Milwaukee Journal Sentinel

USA Gymnastics paid to keep Maroney quiet

- Tom Schad The Indianapol­is Star contribute­d to this report.

Olympic gymnast McKayla Maroney claims in a federal lawsuit filed on Wednesday that USA Gymnastics tried to prevent her from publicly accusing former team doctor Larry Nassar of sexual abuse.

The lawsuit, which was filed in Los Angeles Superior Court and obtained by USA TODAY Sports, alleges that Maroney was forced to sign a confidenti­ality agreement as part of a financial settlement that she needed to pay for psychologi­cal treatment.

The suit claims that USA Gymnastics “had a plan to keep the sexual abuse of Nassar quiet, and allow Nassar to quietly leave USAG; further silencing his victims.”

“The U.S. Olympic Committee and USA Gymnastics were well aware that the victim of child sexual abuse in California cannot be forced to sign a nondisclos­ure agreement as a condition of a settlement,” Maroney’s lawyer, John Manly, told The Indianapol­is Star, which is part of the USA TODAY NETWORK. “Such agreements are illegal for very good reasons, they silence victims and allow perpetrato­rs to continue committing their crimes. That is exactly what happened in this case.”

USA Gymnastics did not immediatel­y respond to a request for comment from the newspaper.

The Wall Street Journal reported that Maroney’s settlement was worth $1.25 million.

While Manly told ESPN that his client willingly signed the settlement, he also said she was emotionall­y traumatize­d at the time by news that other gymnasts had suffered similar abuse. Maroney needed the money to pay for “lifesaving psychologi­cal treatment and care,” which coerced and pressured her into signing the confidenti­ality agreement, according to the lawsuit.

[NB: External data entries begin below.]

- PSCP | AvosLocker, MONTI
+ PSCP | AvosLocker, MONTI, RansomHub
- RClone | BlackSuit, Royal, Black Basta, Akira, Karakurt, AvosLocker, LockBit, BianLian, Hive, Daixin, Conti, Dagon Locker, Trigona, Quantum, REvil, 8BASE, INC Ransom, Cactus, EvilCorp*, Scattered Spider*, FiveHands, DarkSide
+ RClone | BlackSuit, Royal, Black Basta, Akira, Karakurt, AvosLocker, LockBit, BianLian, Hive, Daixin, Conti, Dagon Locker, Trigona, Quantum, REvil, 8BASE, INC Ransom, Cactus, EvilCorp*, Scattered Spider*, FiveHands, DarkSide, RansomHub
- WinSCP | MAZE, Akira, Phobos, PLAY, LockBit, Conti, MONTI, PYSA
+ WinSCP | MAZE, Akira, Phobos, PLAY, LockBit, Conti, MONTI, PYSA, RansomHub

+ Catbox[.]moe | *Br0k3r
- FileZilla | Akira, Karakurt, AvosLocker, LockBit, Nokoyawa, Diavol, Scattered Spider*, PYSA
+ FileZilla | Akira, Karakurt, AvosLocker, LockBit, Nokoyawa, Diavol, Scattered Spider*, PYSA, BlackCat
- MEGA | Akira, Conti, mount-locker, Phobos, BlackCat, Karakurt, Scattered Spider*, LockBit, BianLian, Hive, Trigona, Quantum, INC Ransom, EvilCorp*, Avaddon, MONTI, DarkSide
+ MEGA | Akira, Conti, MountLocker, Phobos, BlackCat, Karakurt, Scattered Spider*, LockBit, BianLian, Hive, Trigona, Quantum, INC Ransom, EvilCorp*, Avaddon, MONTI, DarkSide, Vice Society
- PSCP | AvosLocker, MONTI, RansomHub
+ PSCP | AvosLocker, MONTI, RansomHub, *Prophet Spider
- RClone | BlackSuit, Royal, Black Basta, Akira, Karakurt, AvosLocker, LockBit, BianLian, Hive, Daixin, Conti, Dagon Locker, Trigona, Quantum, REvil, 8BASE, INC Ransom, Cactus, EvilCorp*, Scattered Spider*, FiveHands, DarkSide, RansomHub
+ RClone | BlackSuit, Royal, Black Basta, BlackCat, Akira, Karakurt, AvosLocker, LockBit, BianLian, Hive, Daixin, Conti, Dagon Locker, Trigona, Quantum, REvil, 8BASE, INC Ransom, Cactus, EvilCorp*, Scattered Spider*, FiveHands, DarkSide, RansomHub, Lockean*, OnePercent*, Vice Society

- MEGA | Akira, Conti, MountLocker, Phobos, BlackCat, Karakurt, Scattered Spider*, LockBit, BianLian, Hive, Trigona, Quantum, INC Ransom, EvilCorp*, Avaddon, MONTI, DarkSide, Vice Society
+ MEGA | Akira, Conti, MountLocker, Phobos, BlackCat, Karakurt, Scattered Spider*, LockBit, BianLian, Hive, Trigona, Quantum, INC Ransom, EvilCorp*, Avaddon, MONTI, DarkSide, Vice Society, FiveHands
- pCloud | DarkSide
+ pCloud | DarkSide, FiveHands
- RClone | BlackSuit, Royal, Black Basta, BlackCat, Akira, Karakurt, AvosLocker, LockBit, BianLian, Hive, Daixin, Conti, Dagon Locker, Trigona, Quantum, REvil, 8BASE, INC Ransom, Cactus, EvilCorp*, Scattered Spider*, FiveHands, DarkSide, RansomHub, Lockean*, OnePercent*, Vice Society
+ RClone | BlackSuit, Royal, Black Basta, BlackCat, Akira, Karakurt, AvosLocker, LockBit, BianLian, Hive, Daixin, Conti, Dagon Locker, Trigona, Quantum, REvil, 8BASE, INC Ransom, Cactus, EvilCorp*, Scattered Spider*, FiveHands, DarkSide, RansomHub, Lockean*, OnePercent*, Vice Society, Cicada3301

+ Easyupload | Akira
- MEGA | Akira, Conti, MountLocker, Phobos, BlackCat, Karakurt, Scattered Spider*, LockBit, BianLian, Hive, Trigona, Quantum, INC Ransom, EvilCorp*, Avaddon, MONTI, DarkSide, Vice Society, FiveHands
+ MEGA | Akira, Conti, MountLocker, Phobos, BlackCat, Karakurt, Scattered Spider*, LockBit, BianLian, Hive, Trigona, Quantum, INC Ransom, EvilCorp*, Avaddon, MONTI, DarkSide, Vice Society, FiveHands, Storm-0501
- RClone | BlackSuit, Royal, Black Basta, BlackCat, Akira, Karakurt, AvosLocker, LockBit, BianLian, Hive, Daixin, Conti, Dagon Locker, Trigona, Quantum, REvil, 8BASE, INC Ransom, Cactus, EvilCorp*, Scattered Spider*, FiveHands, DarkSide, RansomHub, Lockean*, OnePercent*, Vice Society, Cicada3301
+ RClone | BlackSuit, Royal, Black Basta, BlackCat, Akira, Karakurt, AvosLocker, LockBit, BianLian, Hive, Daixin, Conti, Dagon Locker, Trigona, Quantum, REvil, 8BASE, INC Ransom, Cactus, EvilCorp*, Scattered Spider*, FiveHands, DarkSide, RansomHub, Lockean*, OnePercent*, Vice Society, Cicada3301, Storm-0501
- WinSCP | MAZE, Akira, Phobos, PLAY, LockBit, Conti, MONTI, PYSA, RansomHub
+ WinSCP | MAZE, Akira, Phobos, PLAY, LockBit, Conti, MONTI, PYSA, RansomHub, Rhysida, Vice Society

Maroney, an Olympic gold medalist, violated that agreement when she revealed on Twitter in October that she had been sexually abused by Nassar, who was sentenced to 60 years in federal prison earlier this month after pleading guilty to child pornograph­y charges. The 22-year-old spoke out about the abuse using the hashtag #MeToo.

“I had a dream to go to the Olympics, and the things that I had to endure to get there were unnecessar­y and disgusting,” Maroney wrote.

USA Gymnastics subsequent­ly released a statement that said, in part, that it “admires the courage of those, like McKayla Maroney, who have come forward to share their personal experience­s with sexual abuse.”

The lawsuit filed Wednesday points to this statement, and a social-media post from the organizati­on on Maroney’s birthday, as proof of an attempt at misdirecti­on.

“(USA Gymnastics) publicly discussed the exact same subject matter it sought to conceal, only months prior, presumably, to divert the public from USAG’s misdeeds and associate itself with disclosure by McKayla Maroney, which it clearly tried to prevent with this unlawful agreement,” the lawsuit says.

The lawsuit also lists the U.S. Olympic Committee, Nassar and Michigan State University, where Nassar was employed, as defendants.